> **Input data**:
━━━

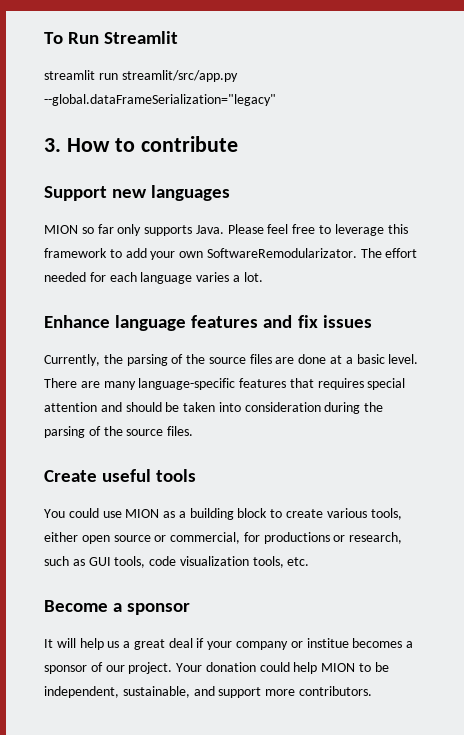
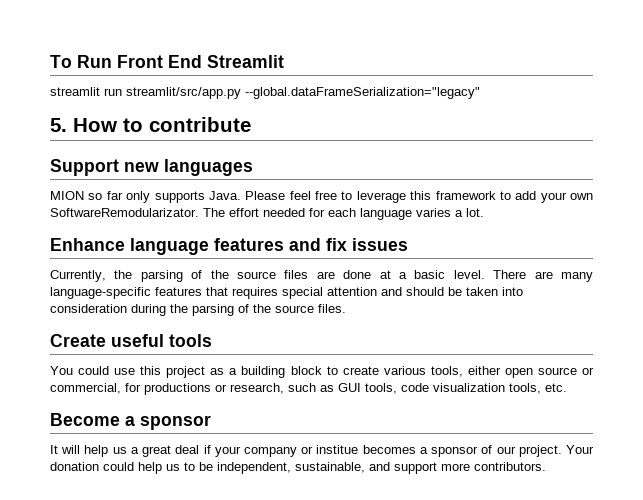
- To Run Streamlit
+ To Run Front End Streamlit
- 3. How to contribute
+ 5. How to contribute
- You could use MION as a building block to create various tools, either open source or commercial, for productions or research, such as GUI tools, code visualization tools, etc.
+ You could use this project as a building block to create various tools, either open source or commercial, for productions or research, such as GUI tools, code visualization tools, etc.
- Your donation could help MION to be independent, sustainable, and support more contributors.
+ Your donation could help us to be independent, sustainable, and support more contributors.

━━━

Please tally the lines of the listing that include the string "research". The number is the whole answer.

> **Task response**: 2